What the task asks -
Only the lines holding the word "vhosts" are wanted; copy each of them from the listing.

Dataset excerpts -
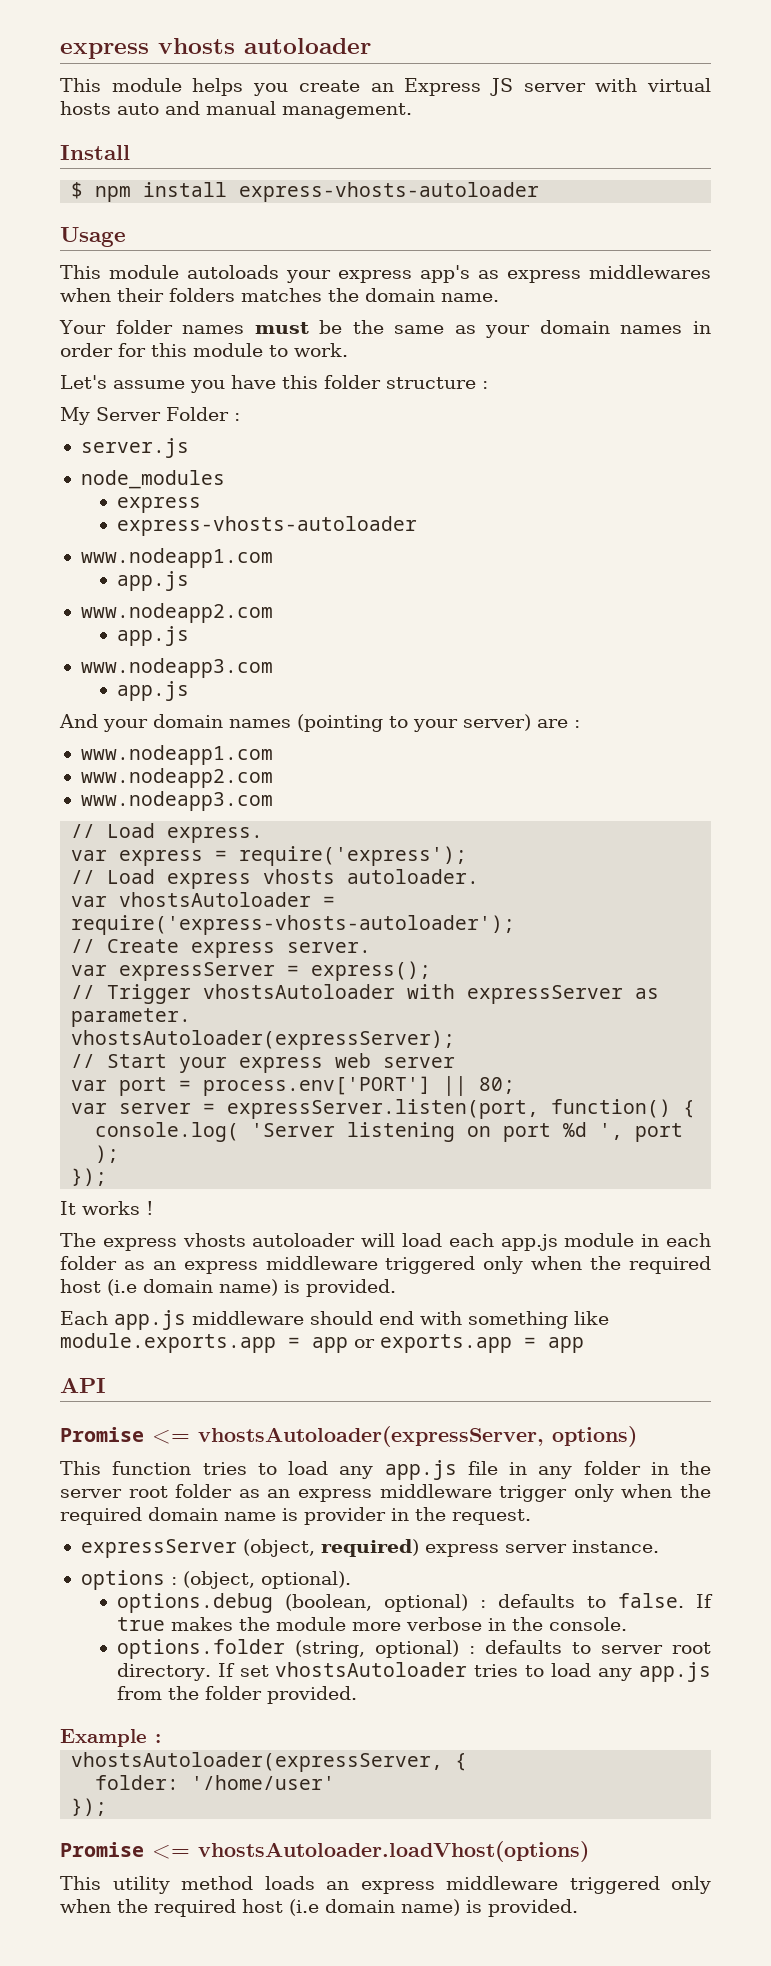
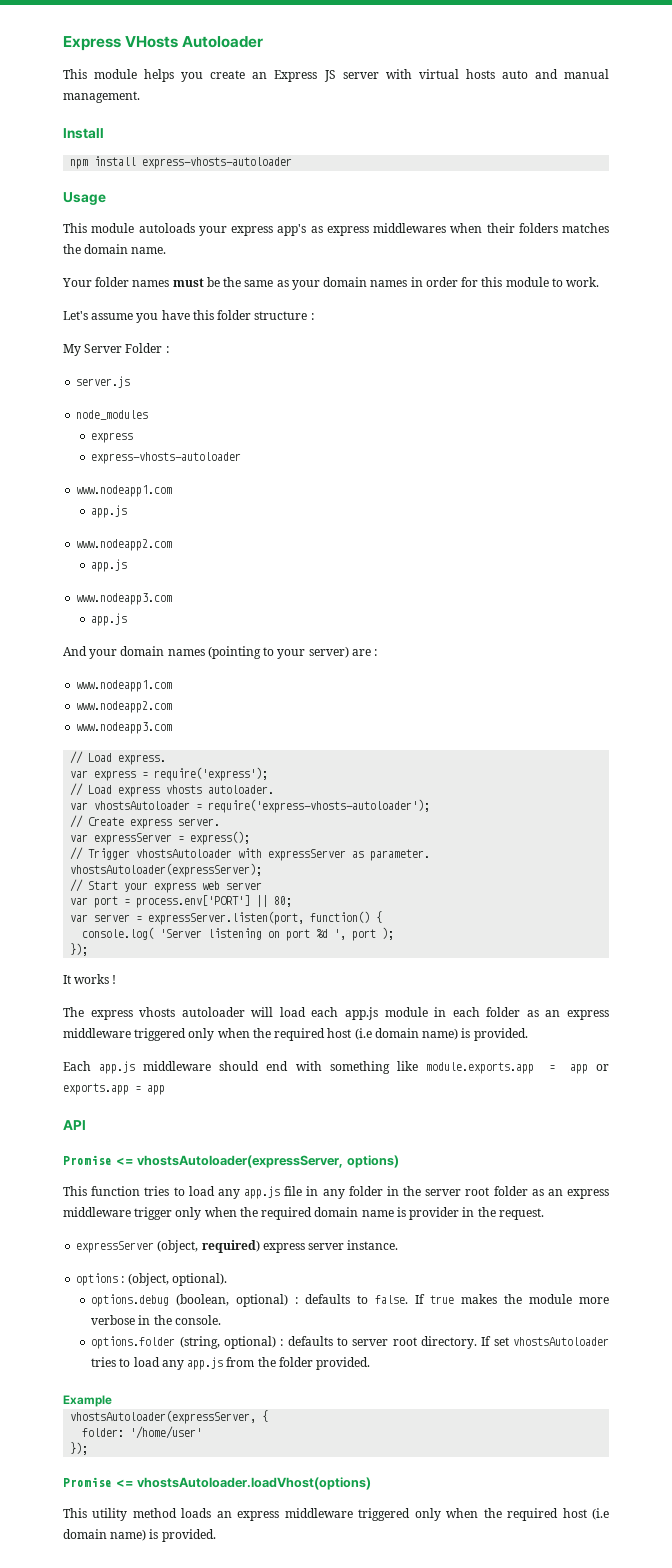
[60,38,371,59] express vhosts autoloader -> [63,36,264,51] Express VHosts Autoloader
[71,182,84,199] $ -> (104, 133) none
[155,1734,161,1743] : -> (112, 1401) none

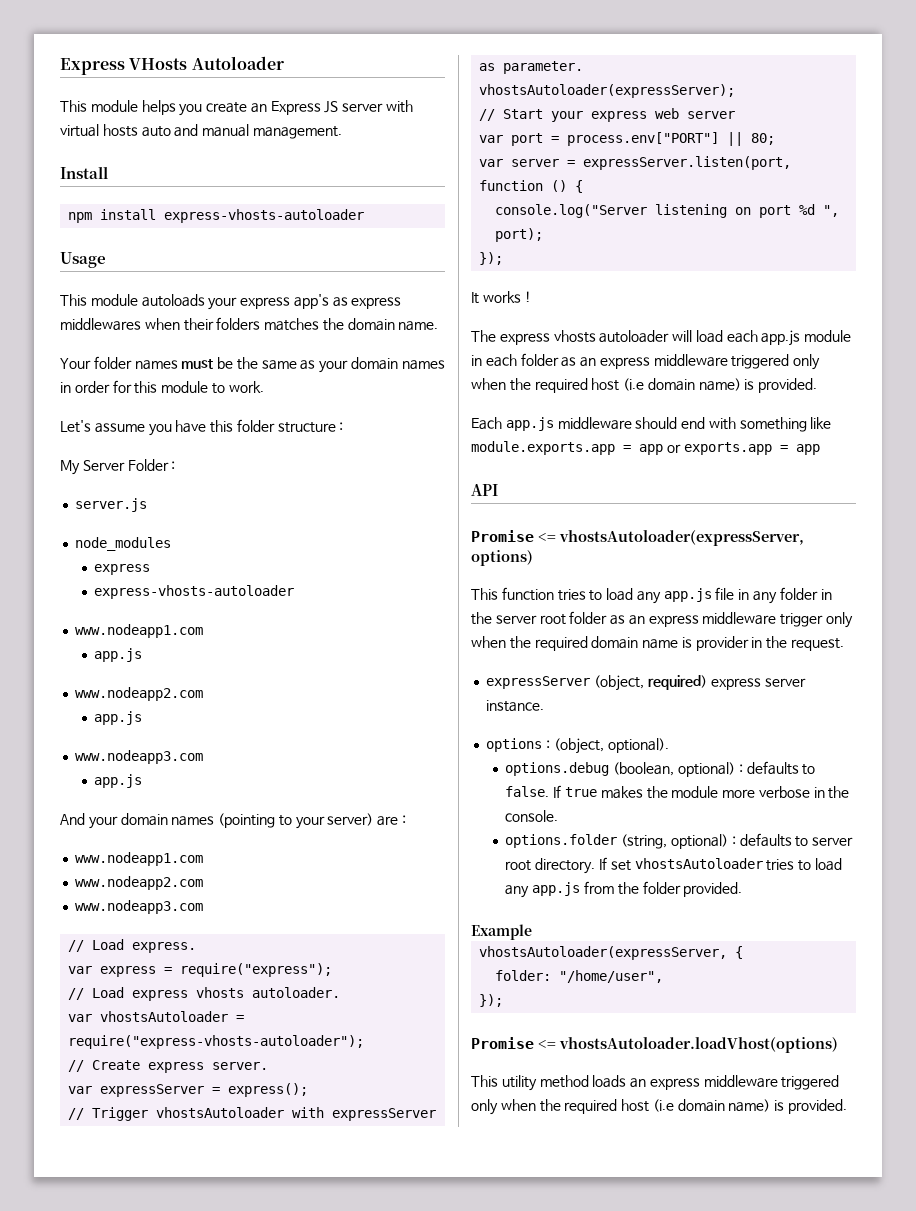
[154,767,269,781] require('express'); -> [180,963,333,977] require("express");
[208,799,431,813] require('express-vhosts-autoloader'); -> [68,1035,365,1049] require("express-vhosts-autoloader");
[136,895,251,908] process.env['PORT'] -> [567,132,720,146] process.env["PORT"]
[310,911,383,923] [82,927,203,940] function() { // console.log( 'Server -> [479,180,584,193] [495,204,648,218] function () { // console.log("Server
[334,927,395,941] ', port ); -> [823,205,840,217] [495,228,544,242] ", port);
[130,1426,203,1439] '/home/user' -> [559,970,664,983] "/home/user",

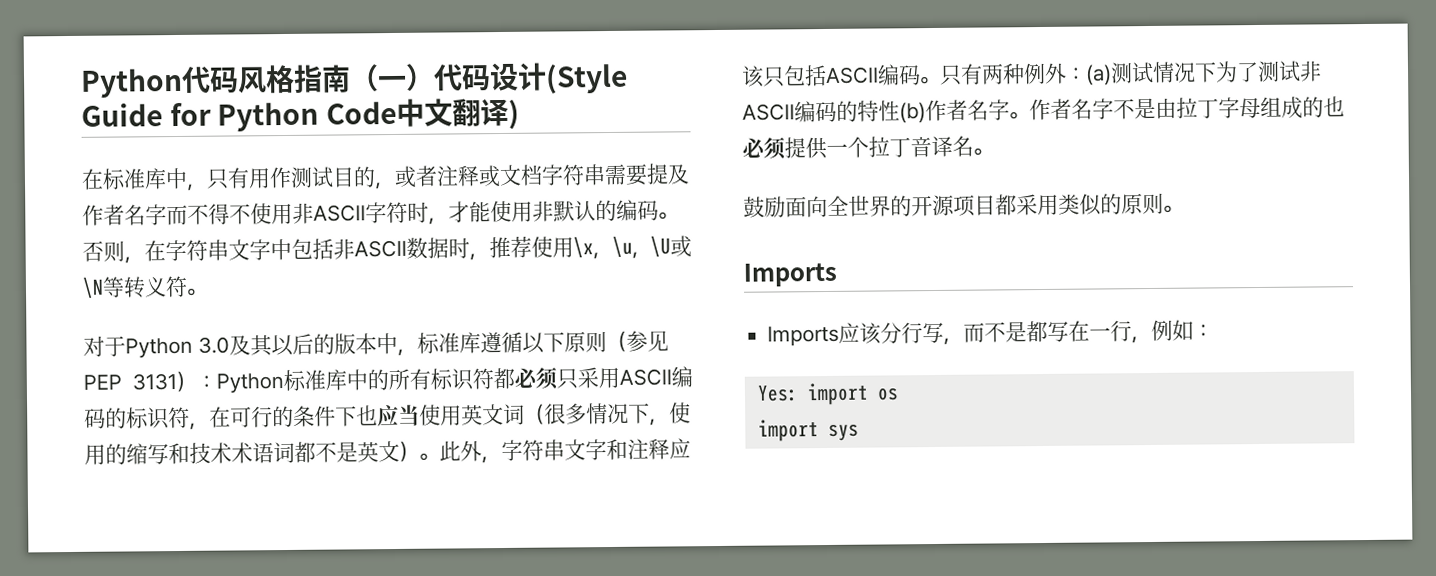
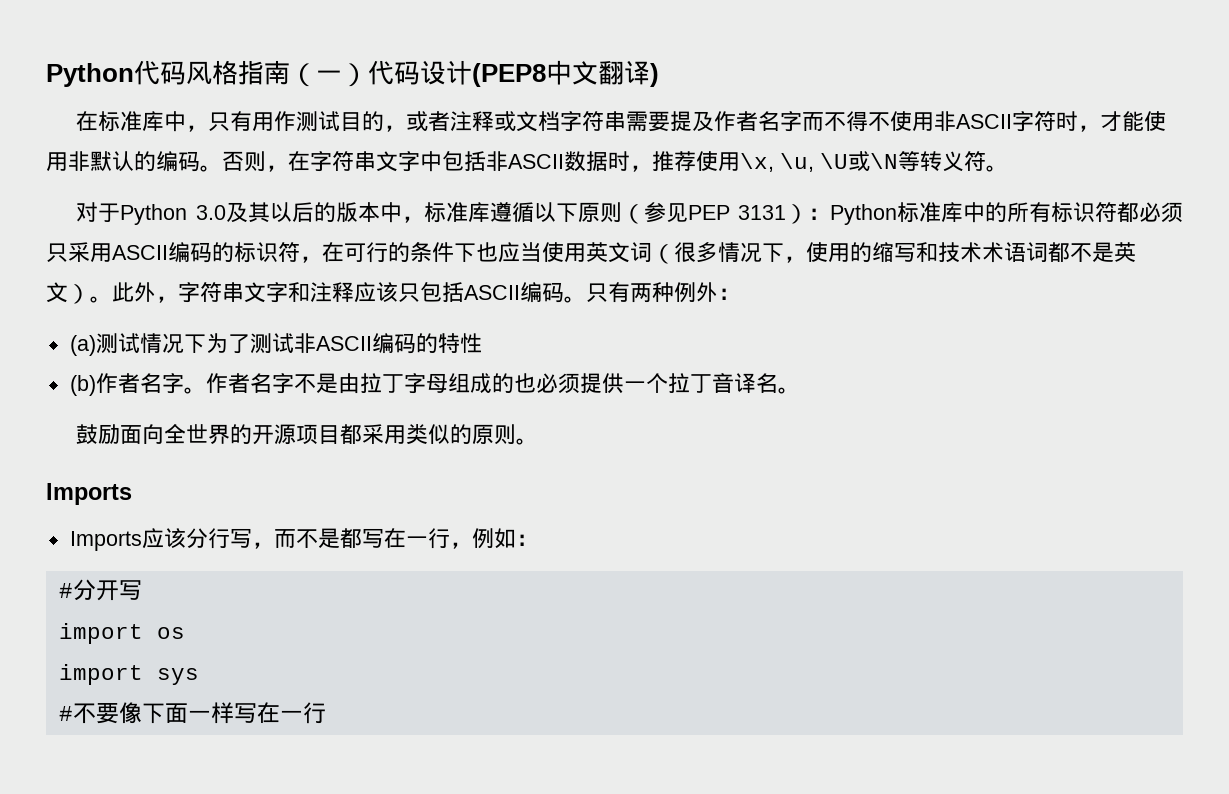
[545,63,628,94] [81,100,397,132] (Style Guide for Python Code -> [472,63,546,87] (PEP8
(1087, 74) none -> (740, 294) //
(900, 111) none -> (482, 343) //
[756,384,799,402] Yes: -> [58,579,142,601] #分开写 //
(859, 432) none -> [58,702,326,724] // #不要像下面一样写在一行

Solution to the problem -
[60,38,371,59] express vhosts autoloader -> [63,36,264,51] Express VHosts Autoloader
[208,799,431,813] require('express-vhosts-autoloader'); -> [68,1035,365,1049] require("express-vhosts-autoloader");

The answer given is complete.